====== EXERCISE INPUT
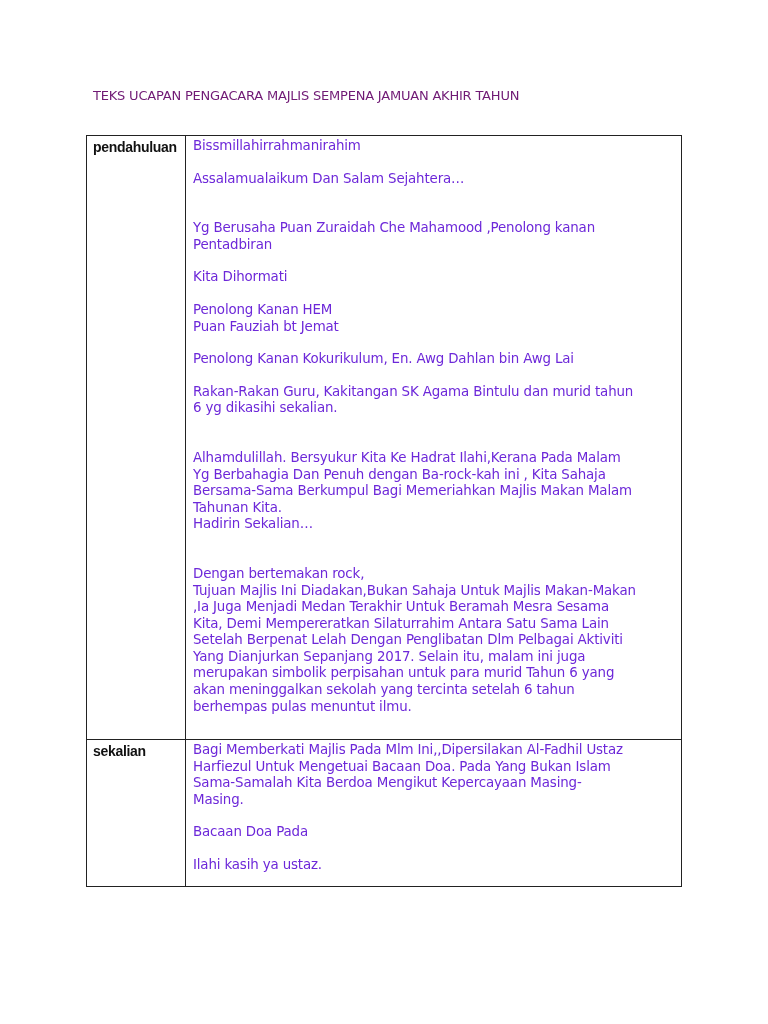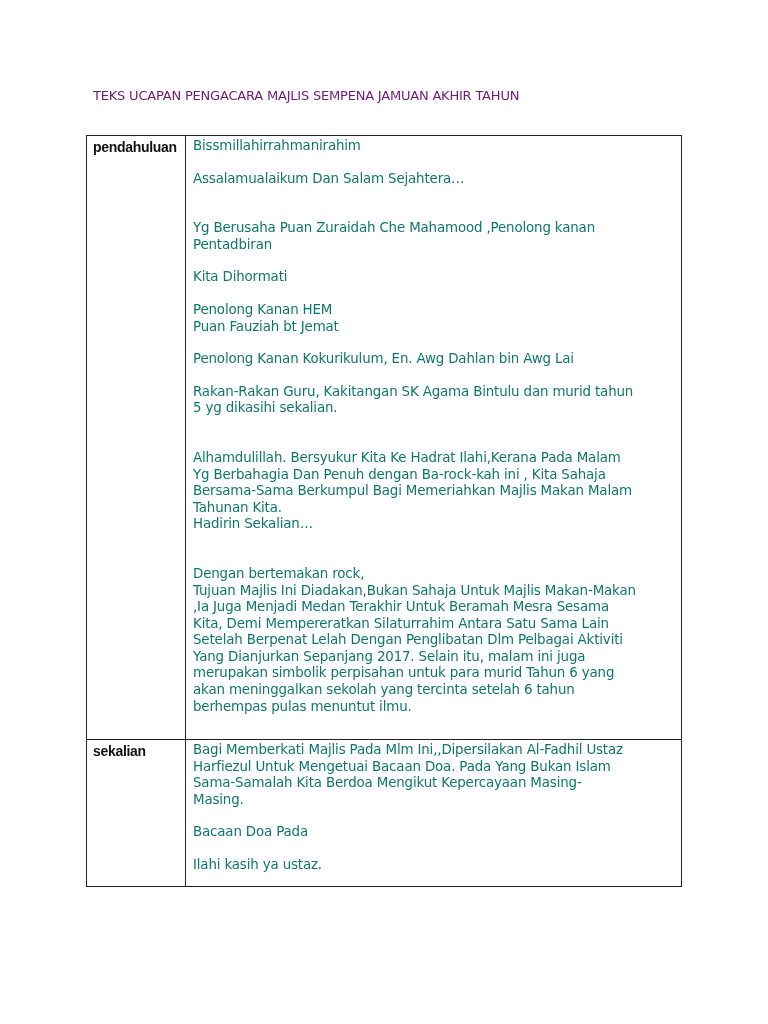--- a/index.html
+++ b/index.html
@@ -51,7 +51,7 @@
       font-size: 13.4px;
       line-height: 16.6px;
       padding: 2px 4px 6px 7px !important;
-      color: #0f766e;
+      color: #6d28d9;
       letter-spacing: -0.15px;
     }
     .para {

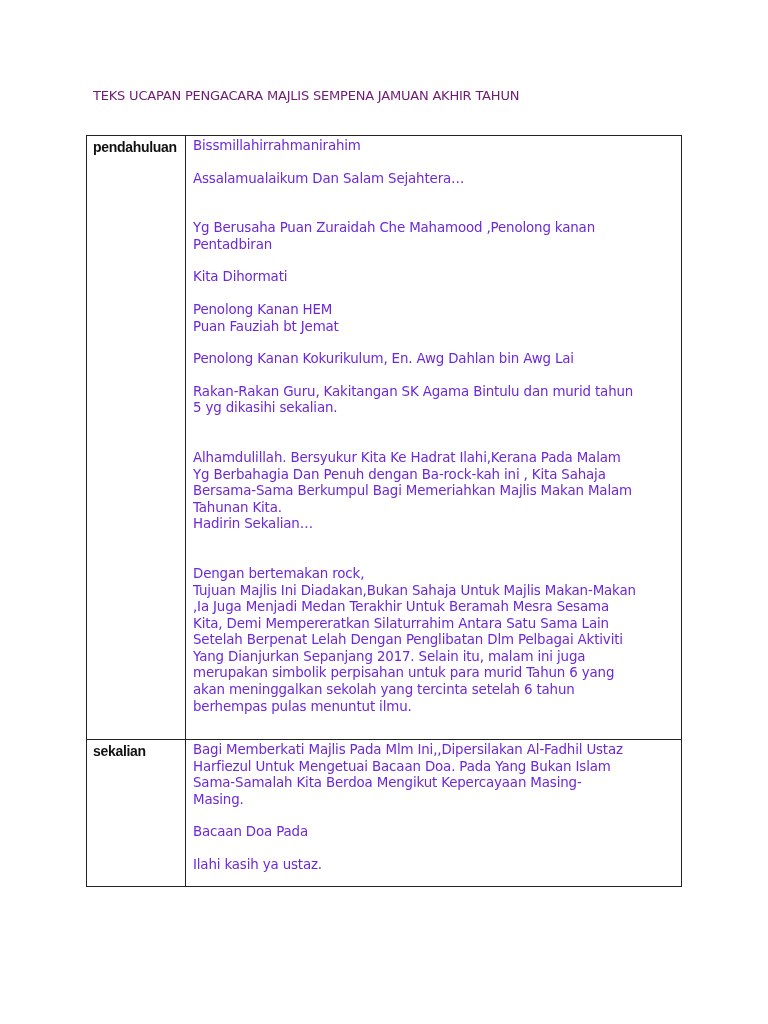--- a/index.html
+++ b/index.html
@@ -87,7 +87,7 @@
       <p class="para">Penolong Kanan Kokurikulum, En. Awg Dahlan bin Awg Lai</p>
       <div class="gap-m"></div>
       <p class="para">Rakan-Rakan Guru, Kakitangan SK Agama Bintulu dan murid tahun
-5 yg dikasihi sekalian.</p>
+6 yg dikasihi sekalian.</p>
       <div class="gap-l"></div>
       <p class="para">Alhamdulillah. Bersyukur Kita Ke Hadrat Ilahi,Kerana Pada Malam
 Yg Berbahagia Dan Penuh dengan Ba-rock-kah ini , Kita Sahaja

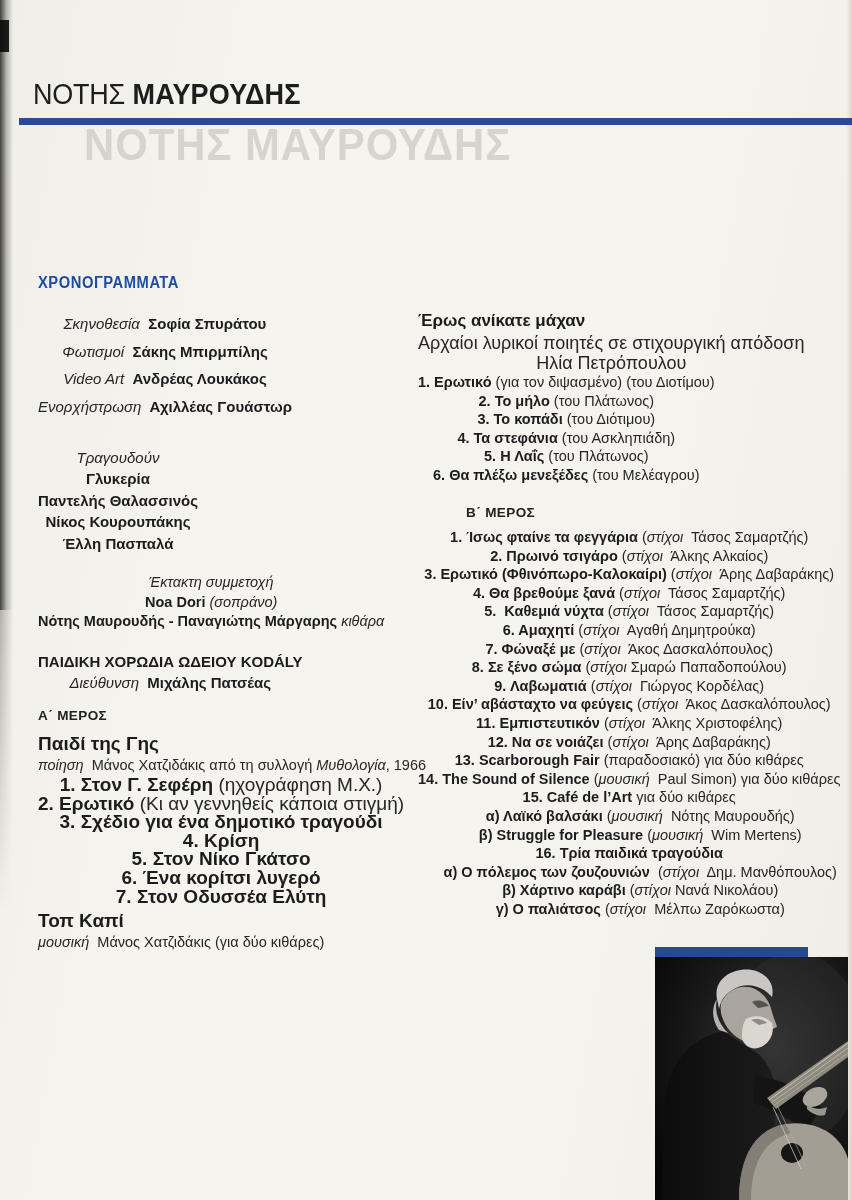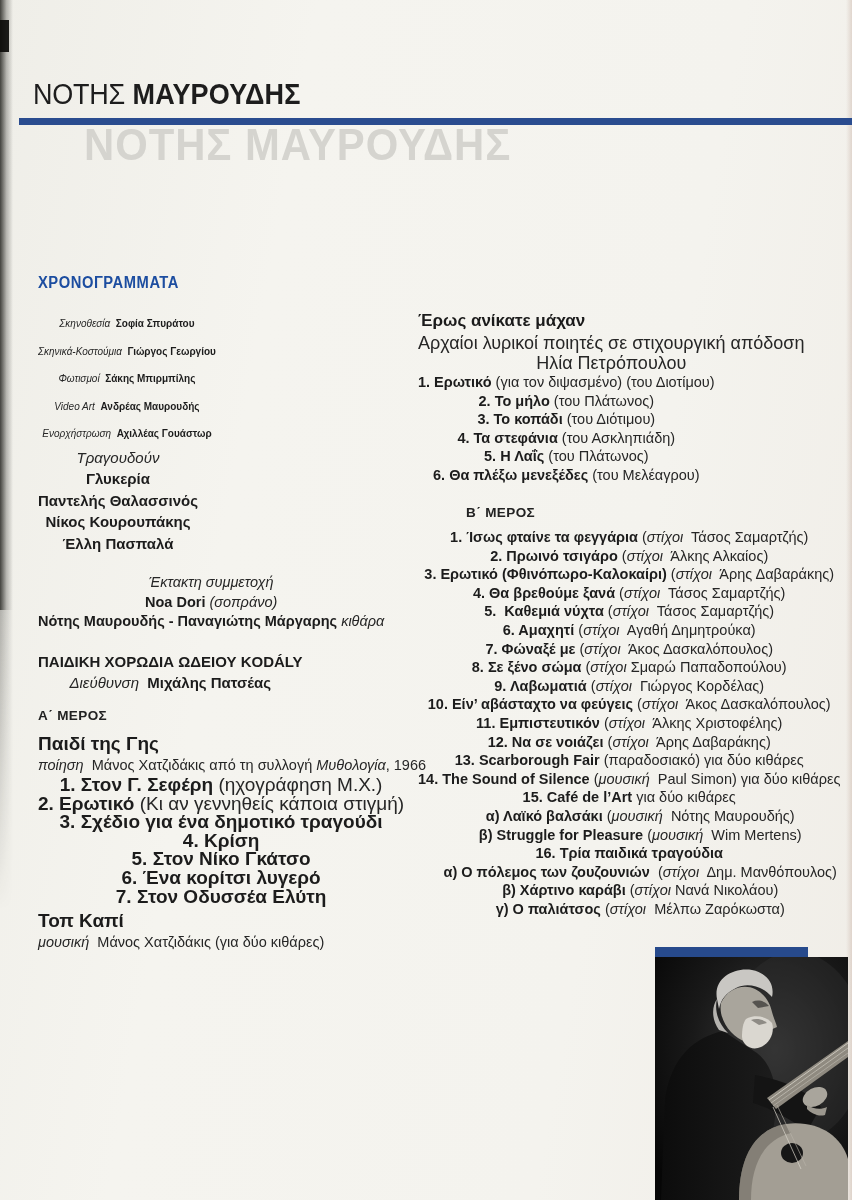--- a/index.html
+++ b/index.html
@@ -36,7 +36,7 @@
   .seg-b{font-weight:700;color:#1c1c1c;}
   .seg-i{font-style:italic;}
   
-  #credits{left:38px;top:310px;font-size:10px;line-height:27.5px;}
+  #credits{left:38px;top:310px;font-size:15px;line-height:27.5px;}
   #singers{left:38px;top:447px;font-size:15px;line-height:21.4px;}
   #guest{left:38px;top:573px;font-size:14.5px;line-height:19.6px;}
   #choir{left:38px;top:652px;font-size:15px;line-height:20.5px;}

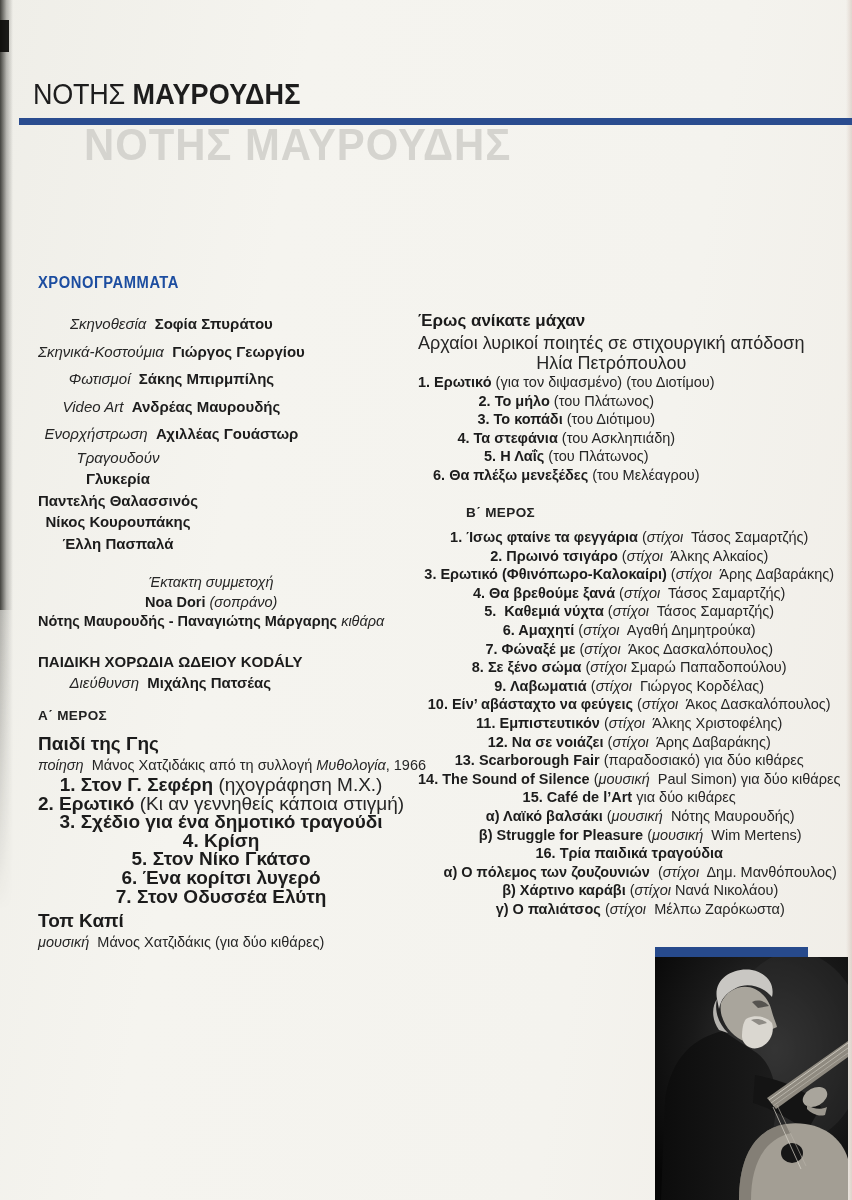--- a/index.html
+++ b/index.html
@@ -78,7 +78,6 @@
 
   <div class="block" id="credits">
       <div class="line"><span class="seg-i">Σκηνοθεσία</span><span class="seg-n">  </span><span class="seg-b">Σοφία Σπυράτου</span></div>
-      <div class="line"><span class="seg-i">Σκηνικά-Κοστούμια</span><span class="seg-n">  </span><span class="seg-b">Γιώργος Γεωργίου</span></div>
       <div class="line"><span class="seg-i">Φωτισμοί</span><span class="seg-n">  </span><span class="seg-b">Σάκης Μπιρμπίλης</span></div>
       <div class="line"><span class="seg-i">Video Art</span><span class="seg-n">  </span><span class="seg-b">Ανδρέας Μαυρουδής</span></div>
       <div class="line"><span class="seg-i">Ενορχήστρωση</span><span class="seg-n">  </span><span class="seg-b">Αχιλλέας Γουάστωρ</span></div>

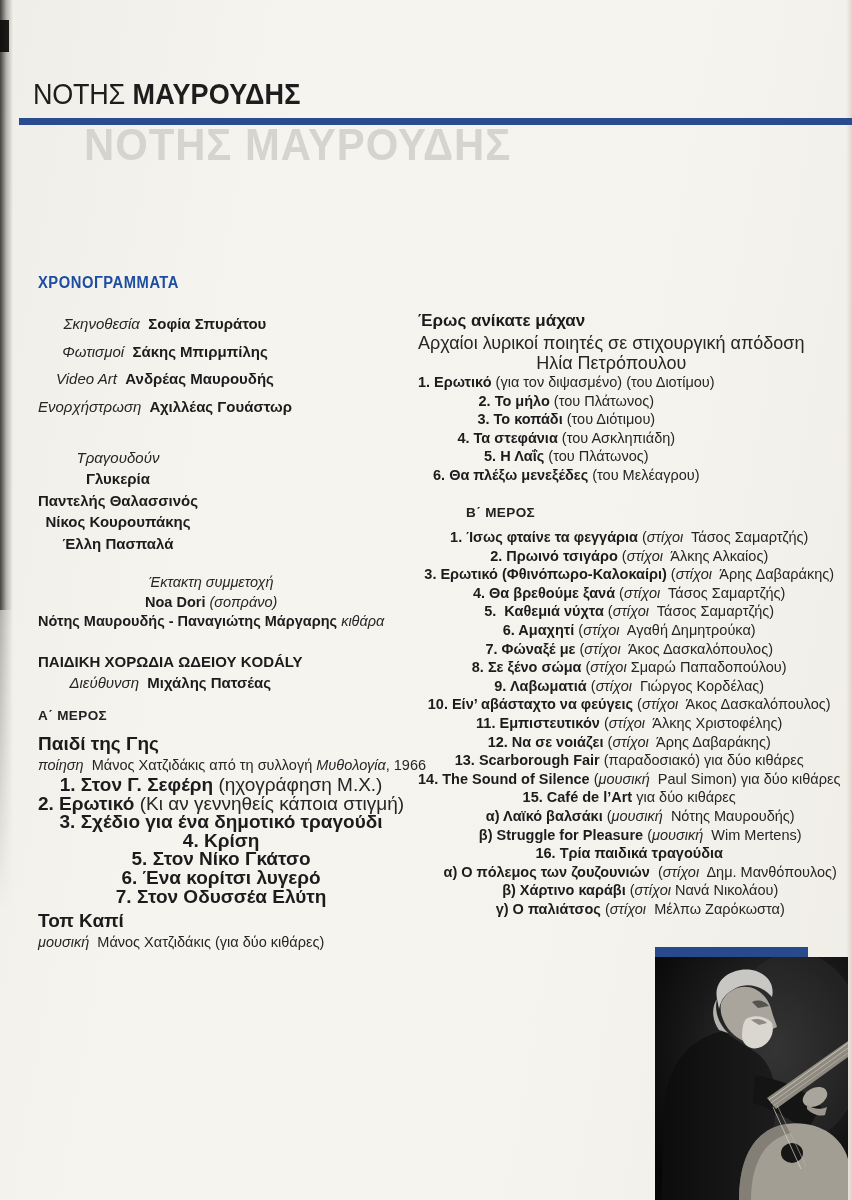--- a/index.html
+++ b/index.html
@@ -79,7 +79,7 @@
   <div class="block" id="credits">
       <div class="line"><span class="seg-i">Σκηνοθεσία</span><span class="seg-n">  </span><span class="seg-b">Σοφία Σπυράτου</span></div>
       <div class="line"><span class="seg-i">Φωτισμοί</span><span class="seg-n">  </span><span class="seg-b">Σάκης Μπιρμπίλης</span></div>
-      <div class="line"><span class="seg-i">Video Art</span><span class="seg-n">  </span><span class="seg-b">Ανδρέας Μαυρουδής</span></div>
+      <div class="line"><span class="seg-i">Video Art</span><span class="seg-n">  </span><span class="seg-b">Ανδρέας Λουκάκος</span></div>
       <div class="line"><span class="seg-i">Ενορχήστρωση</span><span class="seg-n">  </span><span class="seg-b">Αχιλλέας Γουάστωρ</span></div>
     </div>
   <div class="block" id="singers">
============
#### ACTIVITY
For the entries above, state how many lines contain the word "singers". Provide the number by itself.

#### EXERCISE SOLUTION
2